Also be prepared for plenty of gaps in the "story". These are often met with more triggers along the way, but passed off by the cheater with "oh, I forgot about that", or "I don't remember that"...you'll see people recommend that a "time-line/cheating calendar" get filled out for this very reason.

I don't know what you see in him. He's a serial cheater, liar, trickle-truther who can't be trusted. Do you think he'll change?

I would ask him to get some IC, and maybe some MC for both of you. I wish you the best, but this guy? Seriously?


----------



## PAgirl (Sep 10, 2013)

Thanks for replying to my post. But reading this, I don't want to be in your shoes down the road.


----------



## PAgirl (Sep 10, 2013)

Maybe I missed something but how do you know if he is being faithful today?


----------



## Welsh15 (Feb 24, 2014)

IMO, he has shown little respect and commitment to you and by trickle truthing , I fear that you will never get the whole story. He fancies himself as a player, and I believe it is only a matter of time before he cheats on you again. He enjoys the chase and the excitement if illicit texts and meetings. What kind of father figure does this to his childrens Mom? You need to throw his arse out next time and be vigilant in your monitoring of his activities.
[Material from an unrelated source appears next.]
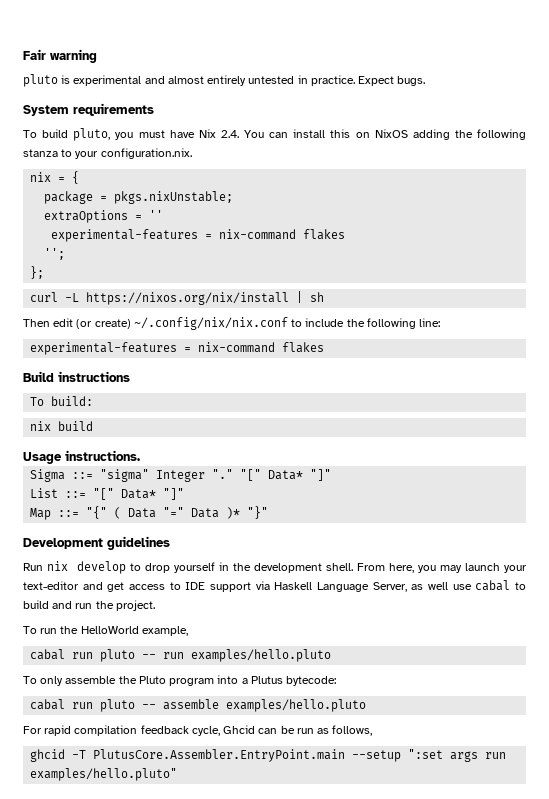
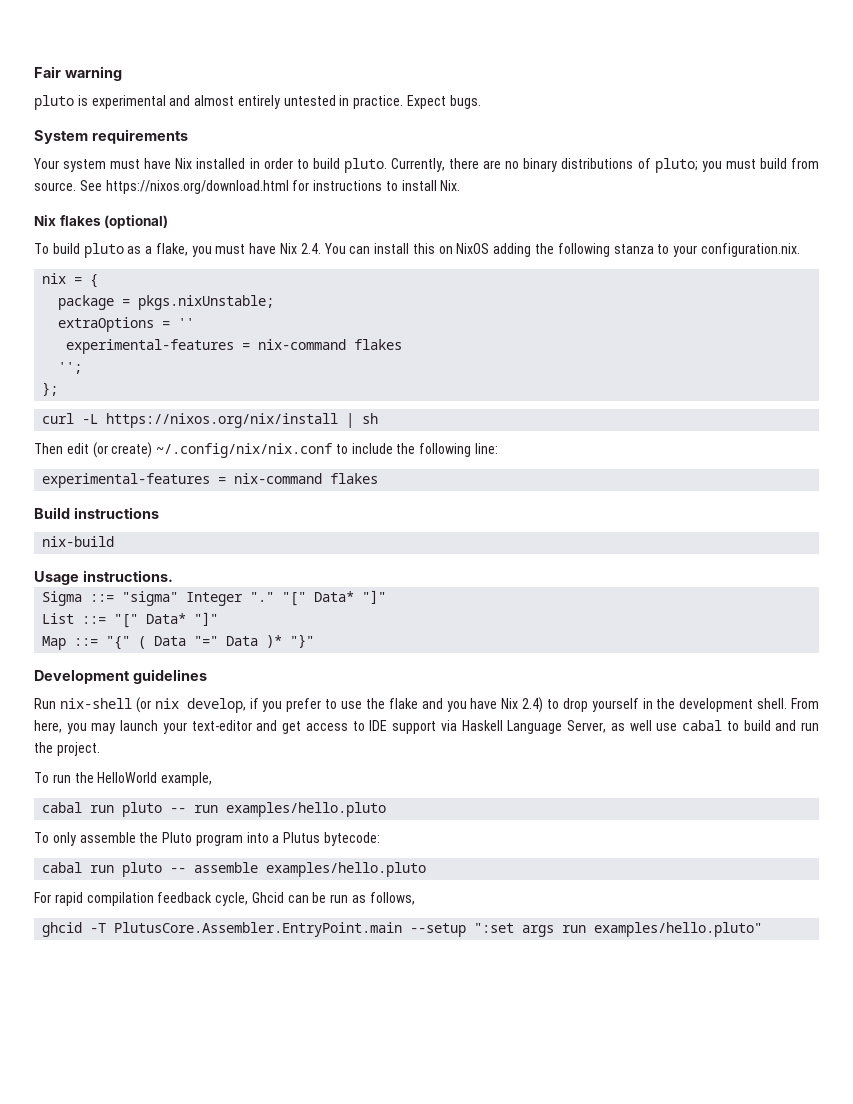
[23,128,111,141] To build pluto, -> [33,158,819,173] [34,180,461,194] [34,215,169,229] [34,243,188,258] Your system must have Nix installed in order to build pluto. Currently, there are no binary distributions of pluto; you must build from source. See https://nixos.org/download.html for instructions to install Nix. // Nix flakes (optional) // To build pluto as a flake,
[30,396,94,406] [30,421,94,431] To build: // nix build -> [42,536,115,547] nix-build
[47,561,126,574] nix develop -> [59,697,544,713] nix-shell (or nix develop, if you prefer to use the flake and you have Nix 2.4)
New cell phone, scrub his old contacts, monitor cell phone bill, etc. Maybe VAR his car even. Certainly be aware of his whereabouts. Hate to see a new marriage begin like this


----------



## badmemory (Jul 31, 2012)

MrsFrench said:


> He knew I wouldn't have forgiven this and stayed, which is why he never told me.


So in effect, he married you under false pretenses. I can certainly respect your view on divorce, but you don't need a better reason to do it.


----------



## turnera (Jan 22, 2010)

So you say you KNOW he hasn't cheated since you got married. I can't imagine how you'd know, but...

It sounded like he was sincere at your confrontation, it sounds like you're saying he had texted this second girl BEFORE your confrontation - but not after. Do I have that right?

If so, if you really want him, I'd say give it a shot but you must exact VERY strong rules about checking him randomly, proving he is in NC, all that. It IS possible that seeing you leave scared him straight. But I wouldn't depend on just that feeling.


----------



## Rugs (Apr 12, 2013)

I don't think your husband will ever be faithful. Sadly, he will continue to cheat and has never had any consequences for his behavior. 

Three small children is tough. 

If you don't want a divorce, you should use protection for sex and get checked regularly for STD's. 

He is putting your health at risk with his behavior. 

I'm confused as to why you want to stay with this untrustworthy man but whatever you choose, some individual counseling may help. 

Very sad situation. Sorry you are here.


----------



## MattMatt (May 19, 2012)

Rugs said:


> I don't think your husband will ever be faithful. Sadly, he will continue to cheat and has never had any consequences for his behavior.
> 
> Three small children is tough.
> 
> ...


:iagree:

This is not setting a good example for your daughter, is it?


----------



## MrsFrench (Sep 9, 2014)

I know he is being faithful now, because we have done everything all of you have suggested - as far as the monitoring and ensuring I know his whereabouts and so forth. He goes to work, and comes home, that's it. He has a new phone, fresh contacts, the calls and texts are recorded and monitored on an online account he has no access to. He is a teacher, when he calls in sick or leaves early, it is documented on the school's staff-web, which I have the password to, so he can't sneak off and say he was working, or anything of that sort. I do believe and trust that he isn't doing anything deceitful and hasn't for the past year. Now, granted, I don't spend a lot of time looking in on him like I did at the very beginning - but when I check up every so often, everything is fine. 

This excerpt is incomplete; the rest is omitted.